Dla mnie. To ja mam mieć z niego zabawę. A w przyszłości sławę, rząd dusz i dominację nad światem.
Ale czytają go inni. Ci „inni” to obecnie głównie ludzie związani zawodowo z marketingiem. Tak przynajmniej można sądzić, jeśli zajrzy się na profile facebookowych fanów Maltretingu (oczywiście tych, którzy te informacje upubliczniają).
Na dzisiaj (3.01.2012) wszyscy fani, w liczbie 474, są pełnoletni, większość ma 25 do 34 lat. Większość to faceci – ich przewaga jest niewielka (52%), ale i tak ubolewam nad tym faktem. Wolałbym otaczać się kobietami. (Wstawiłbym tu takiego emota z przymrużonym okiem, ale niedawno postanowiłem sobie, że na Maltretingu nie będę używał emotów – to takie żenujące: tłumaczyć, że żart jest żartem…)

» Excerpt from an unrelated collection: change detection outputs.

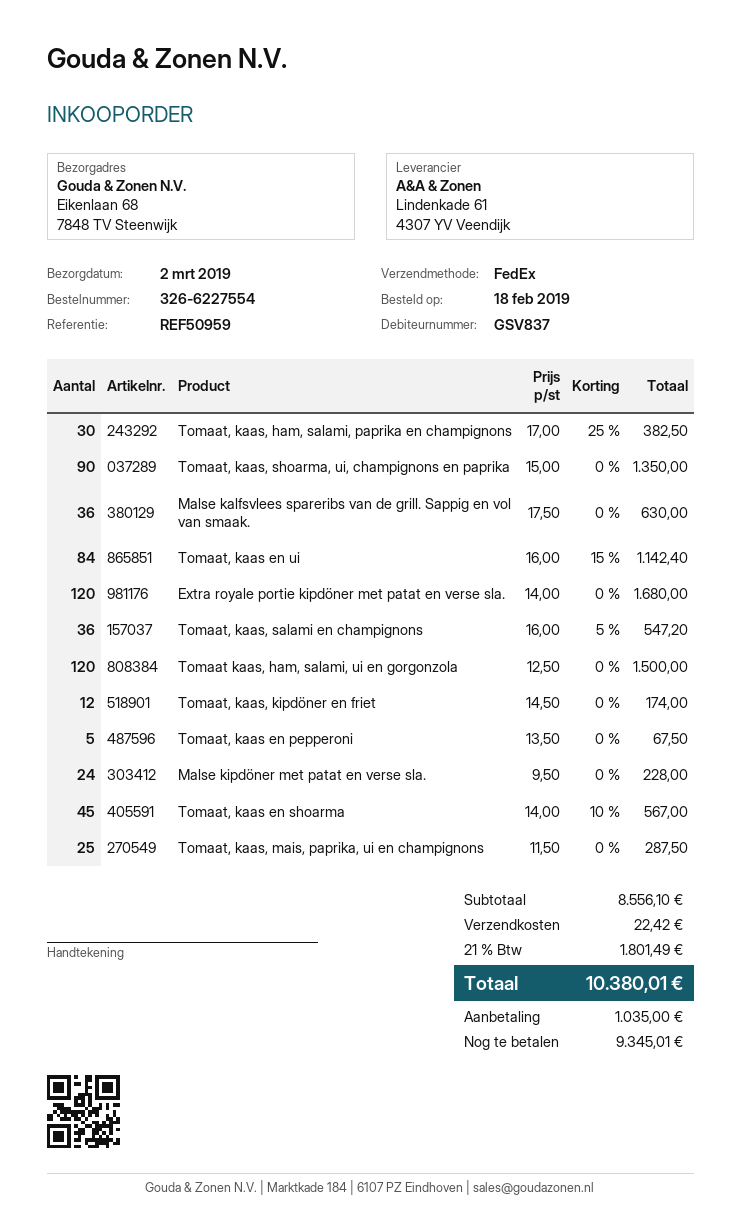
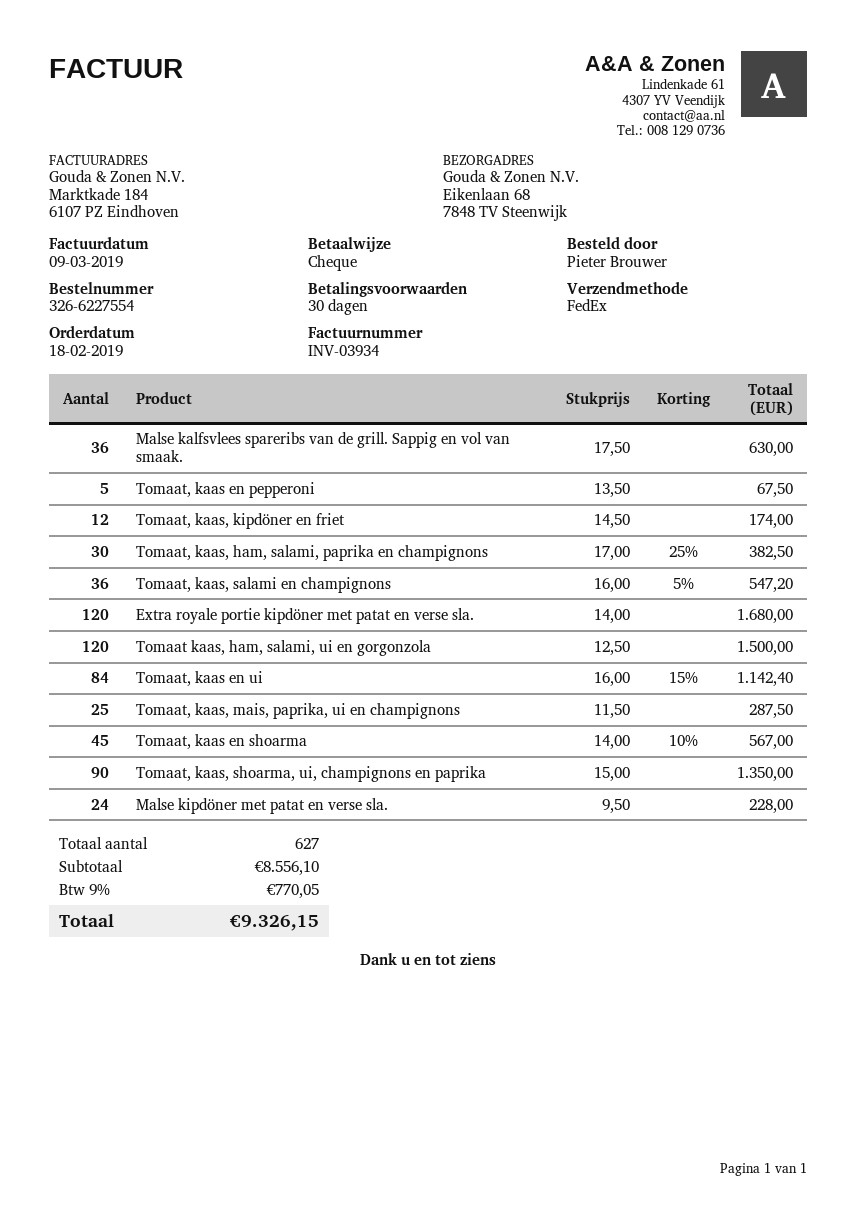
shipping: 22.42 -> none
tax: 21% = 1801.49 -> 9% = 770.05
total: 10380.01 -> 9326.15

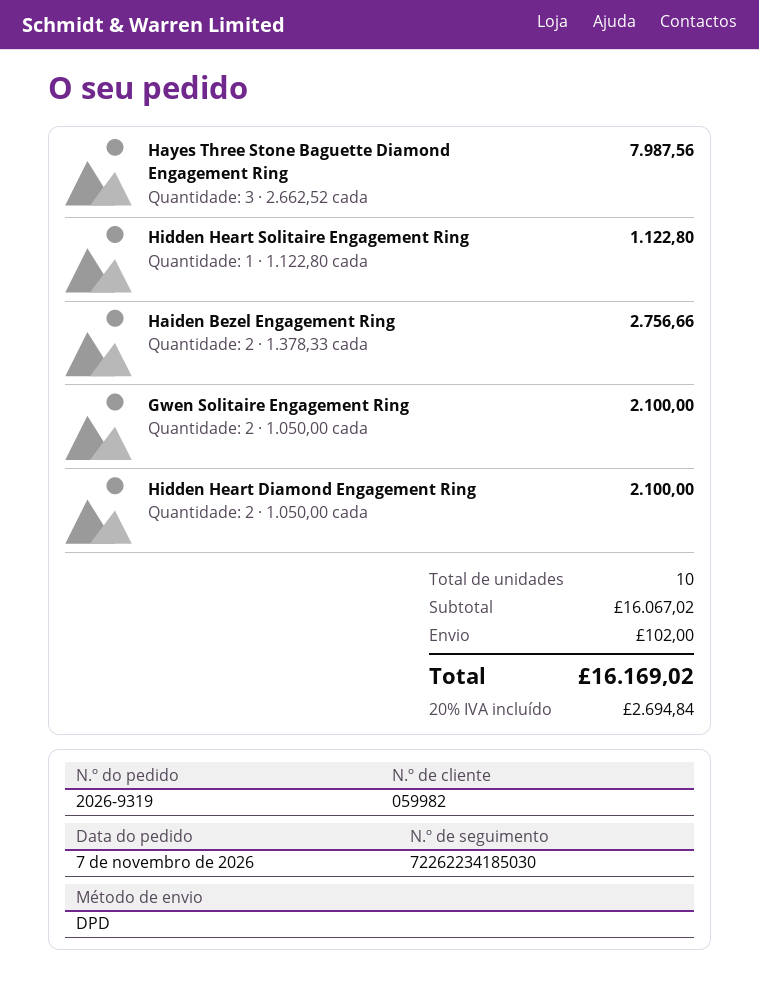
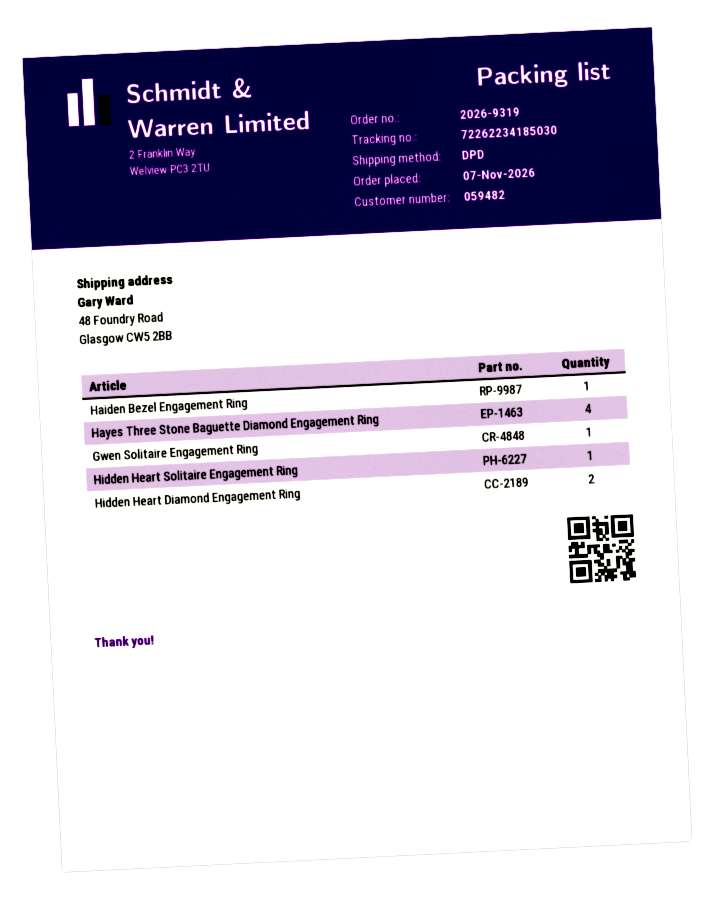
customer number: 059982 -> 059482
Hayes Three Stone Baguette Diamond Engagement Ring: 3 -> 4
Haiden Bezel Engagement Ring: 2 -> 1
Gwen Solitaire Engagement Ring: 2 -> 1

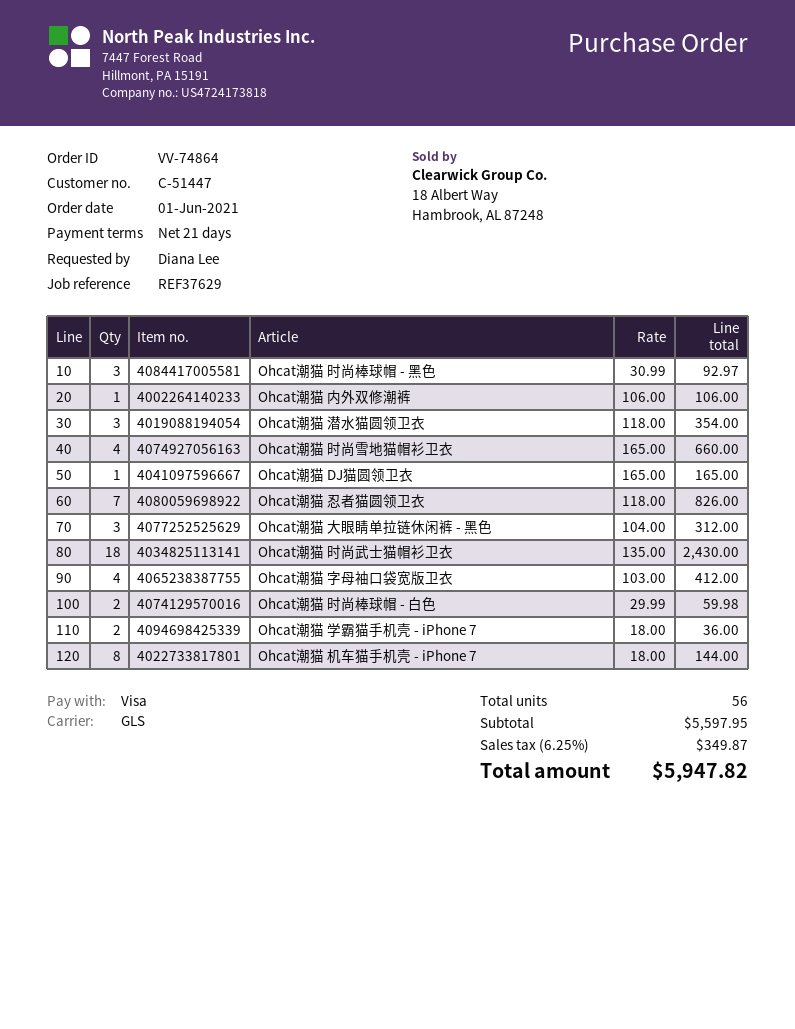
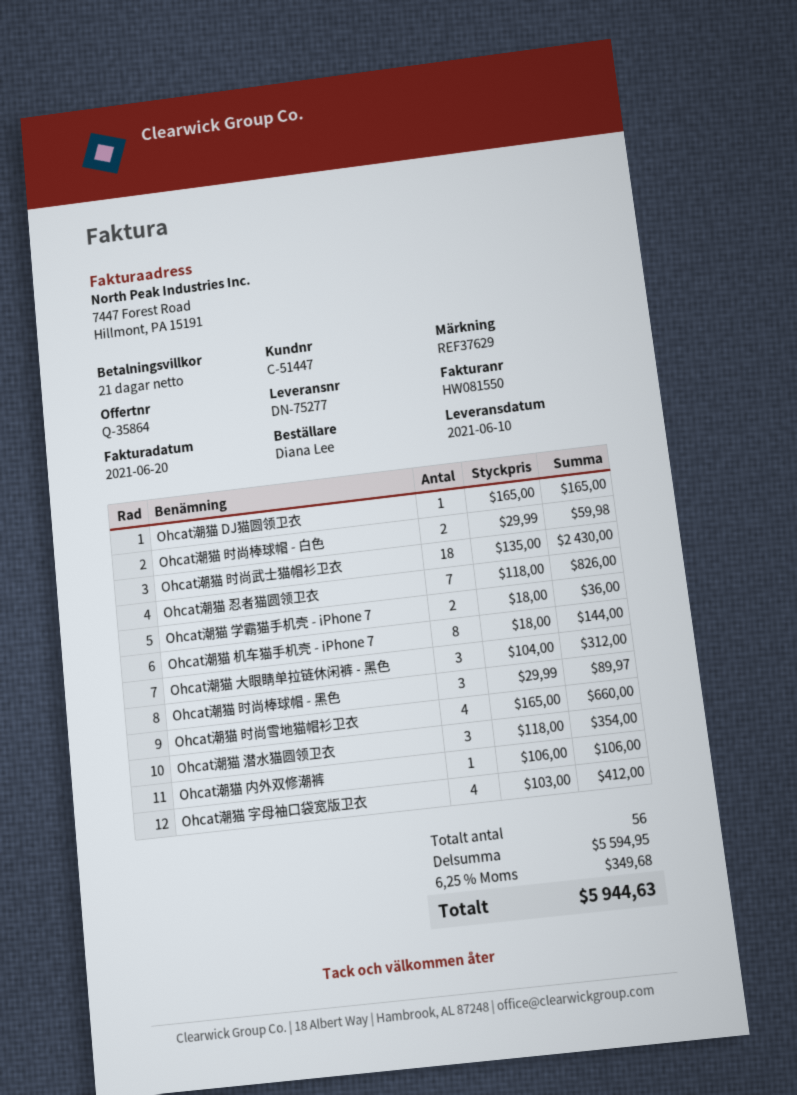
Ohcat潮猫 时尚棒球帽 - 黑色: 3 x 30.99 = 92.97 -> 3 x 29.99 = 89.97
subtotal: 5597.95 -> 5594.95
tax: 6.25% = 349.87 -> 6.25% = 349.68
total: 5947.82 -> 5944.63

Mam cichą nadzieję, że w przyszłości znacznie zwiększy się udział osób, którzy z marketingiem mają niewiele wspólnego. A ściślej – mają do czynienia z marketingiem jedynie jako bezbronne ofiary nieustającego nawet na chwilę ataku rzeczywistości ciągłej sprzedaży, a nie współautorzy tego ataku.
Maltreting jest między innymi po to, aby sobie ten atak odreagować.
Maltreting jest cholernym zarzewiem antykonsumpcyjnej rewolucji.
No dobra, może trochę mnie poniosło.